Railhead by Philip Reeve is an awesome book! It is so imaginative and action-filled! I loved everything about it from start to finish! Now that I’ve caught your interest, let’s get a brief synopsis:

Come with me, Zen Starling, she had said. The girl in the red coat. But how did she know his name?
The Great Network is a place of drones and androids, maintenance spiders and Station Angels. The place of the thousand gates, where sentient trains criss-cross the galaxy in a heartbeat.
Zen Starling is a petty thief, a street urchin from Thunder City.
So when mysterious stranger Raven sends Zen and his new friend Nova on a mission to infiltrate the Emperor’s train, he jumps at the chance to traverse the Great Network, to cross the galaxy in a heartbeat, to meet interesting people – and to steal their stuff.
But the Great Network is a dangerous place, and Zen has no idea where his journey will take him.

Okay, first I have to talk about the endpapers in my copy of Railhead. They’re gorgeous! I don’t usually see endpapers that are patterned, so when I opened the book and saw this beautiful galaxy print on the inside, it was a nice surprise!

Railhead - Front pages

Zen Starling was the main character in this book. He’s a thief who doesn’t seem to be going anywhere in life…until he’s asked to impersonate a relative of the Emperor and sneak aboard his train. I definitely didn’t like Zen very much in the beginning of the book. He steals; he makes his sister do the housework, and when she doesn’t have time after working a full shift, he just ignores the mess; and he has plans to leave the house he shares with his sister and their paranoid mother, who is always afraid Zen won’t come back when he leaves the house. He was just very unlikeable in the beginning of Railhead, in my opinion. But he does grow as a person throughout the book, so at least he wasn’t awful from beginning to end.

It never states outright how old Zen is in Railhead. We do get some context clues here and there that suggest he’s in his early twenties. I’m one of those readers who likes to have a ton of details about the characters’ ages, appearance, and personalities, so this kind of bothered me. I’m not sure that it would have bothered most people, though.
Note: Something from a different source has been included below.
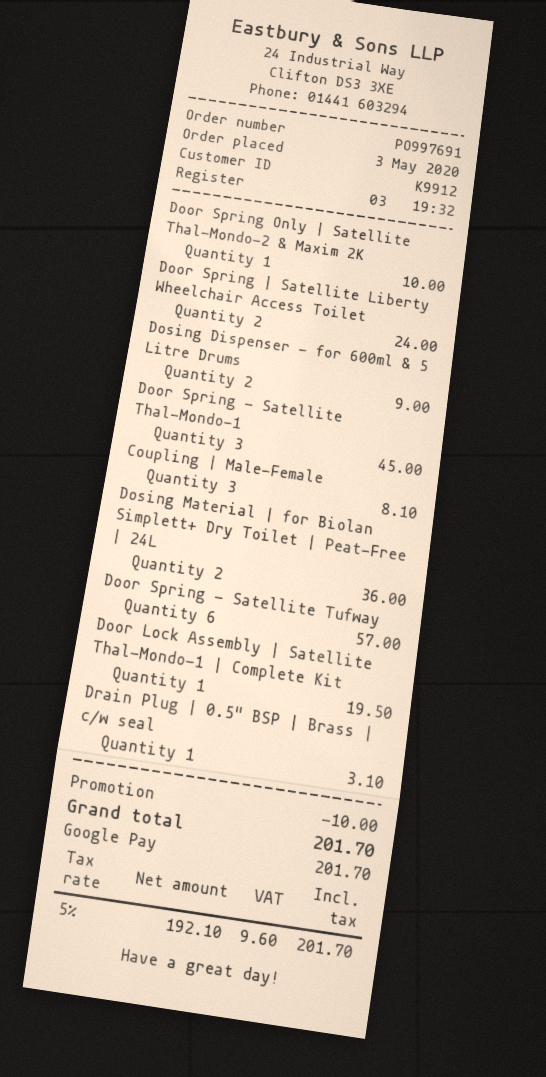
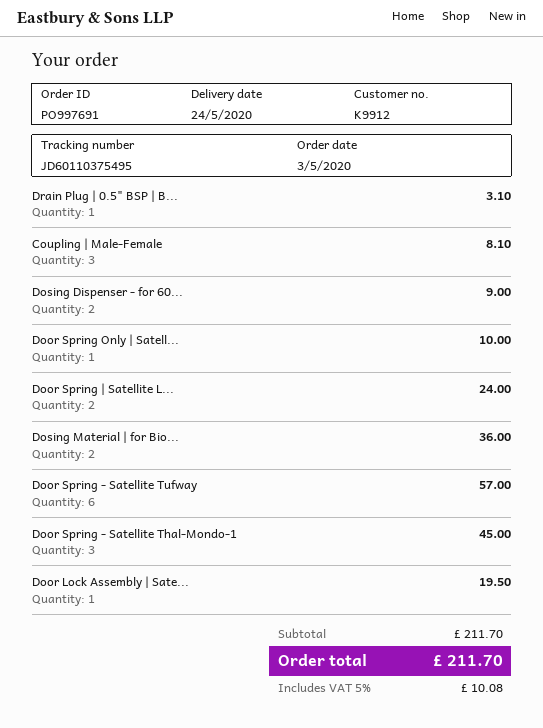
discount: 10.00 -> none
tax: 5% = 9.60 -> 5% = 10.08
total: 201.70 -> 211.70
This book takes place in the far, far future. Because of this, we get hit with a lot of unfamiliar terms in the first few chapters. Most of them were either defined by context or explained in depth a page or two later. This book has a glossary in the back of it, which I didn’t realize until I was four or five chapters in. However, not all of the futuristic terms were in there. In fact, the terms that were explained well in the story seemed to make up the majority of the glossary terms. The words that weren’t fully explained, such as the lathi stick, weren’t in there. I’m glad that the author included a glossary, I just wish it had been more thorough/helpful.

The fictional places and technologies in Railhead were so creative and unique! I had a hard time picturing some things, though. For example, the character Kobi is described as having henna’d hair. But what does that mean, exactly? Does he have henna tattoos on his scalp instead of hair? Does he have regular hair, but each strand twists and curls to create a pattern reminiscent of a henna tattoo? I also was a bit confused about the layout of the city of Cleave, and I had a hard time picturing the worm machine as a whole. I think the author had such clear pictures of these things in his mind that he failed to realize that his descriptions weren’t detailed enough to create a similar image in the reader’s mind. I think it would’ve been helpful if there were some illustrations of these places and things.


In the last few pages, Zen and Nova are preparing to travel through the new K-Gate. I thought it was odd how Zen just went through the K-Gate without a thought for his mother and sister. Why didn’t he make a short video or give a message to Malik or Carlota to pass onto his family? If I were Zen, I’d want to leave them something, whether it was an “I love you” or “Don’t trust the guardians.” But I never really felt that Zen loved his family as much as he should, so I guess it makes sense that he didn’t leave them a message or video.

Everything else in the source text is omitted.